State Home Minister Jnanendra on Wednesday said that the police will look into the alleged link between the terrorist outfit and the protests that were held at many places in the state in February.
He also said that the Karnataka High Court had also suggested the possibility of “unseen hands behind the hijab row”.
The High Court, in its judgement on March 15, had said that the way the matter unfolded gave scope to the claim that “unseen hands” were at work to engineer social unrest and disharmony. However, the judgement had not made any reference to the possibility of terrorist groups inciting protests against the ban on hijabs in educational institutions.
In February, the state police had filed cases against several students in Karnataka for participating in protests against the ban despite prohibitory orders. However, the police have not alleged the involvement of foreign terrorist organisations, including Al-Qaeda, in the protests.
Meanwhile, Karnataka Higher Education Minister CN Ashwath Narayan also condemned Zawahiri’s statement and added that “action will be taken against organisations and people linked to them”, according to PTI.
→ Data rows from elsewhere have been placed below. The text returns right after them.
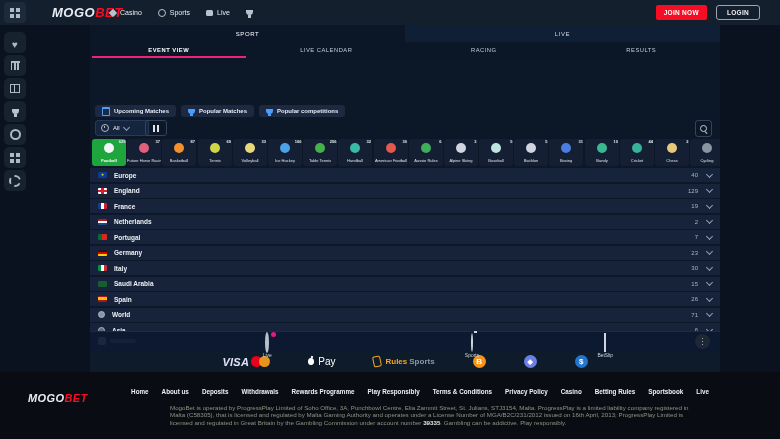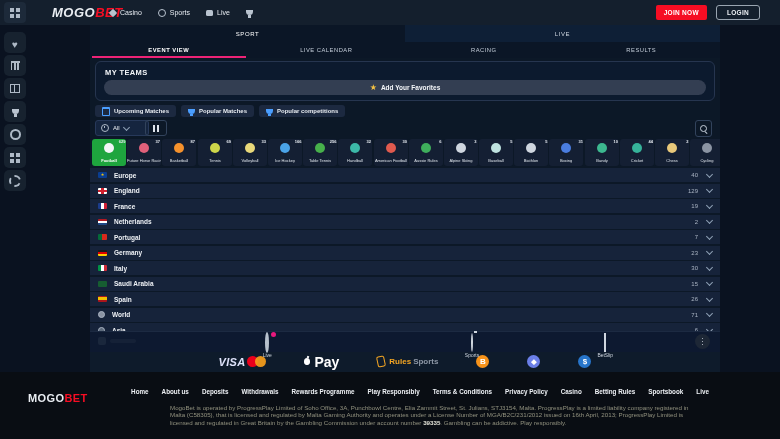"MY TEAMS" div { html: <div> <div>MY TEAMS</div> <div> <span>★</span> <span>Add Your Favorites</span> </div> </div> -> none }
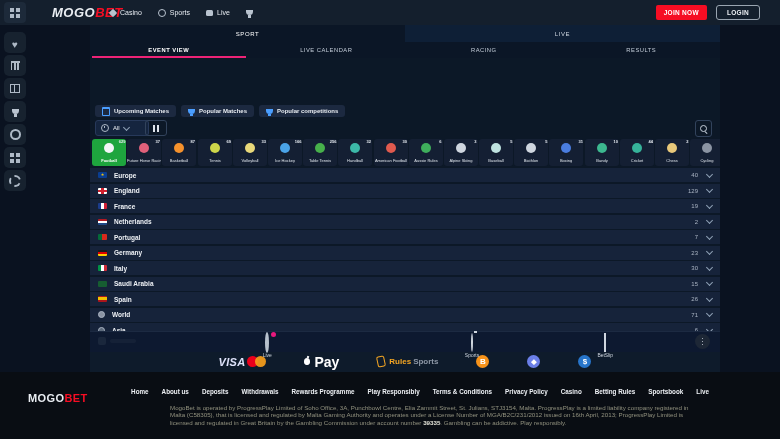"Pay" .applepay-text { font-size: 14px -> 10px; font-weight: 700 -> 400 }
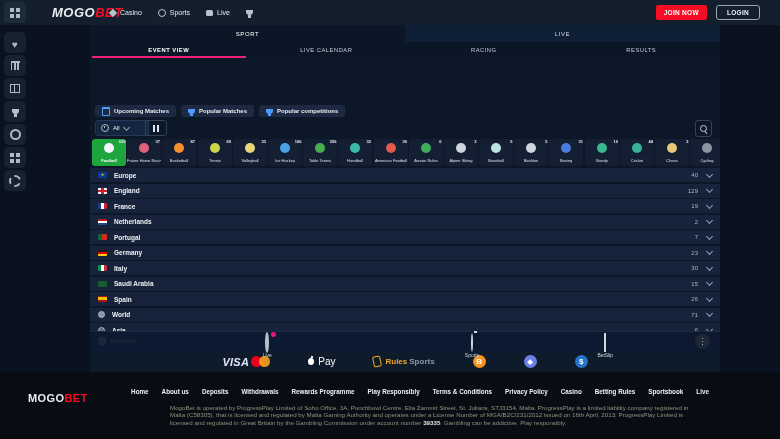"MOGOBET" .footer-logo { font-style: none -> italic }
In December, a group of Muslim girl students of the Government Women’s Pre-University College in Udupi city were not allowed to attend classes for being dressed in hijab. The students staged a protest and similar demonstrations were held in other parts of the state too.
On February 5, the Karnataka government passed an order banning clothes that “disturb equality, integrity and public order”. Protests broke out in many parts of the state against the order, and some students moved the High Court against the ban.
For several weeks in February, Hindu students and mobs of men protested against Muslim women wearing hijabs to educational institutes at several places in Karnataka. At some colleges, Muslim students were heckled, while in another case, some men climbed up a flagpole to plant a saffron flag and broke into classrooms.
On March 15, the High Court upheld the ban, ruling that hijab is not essential to Islam.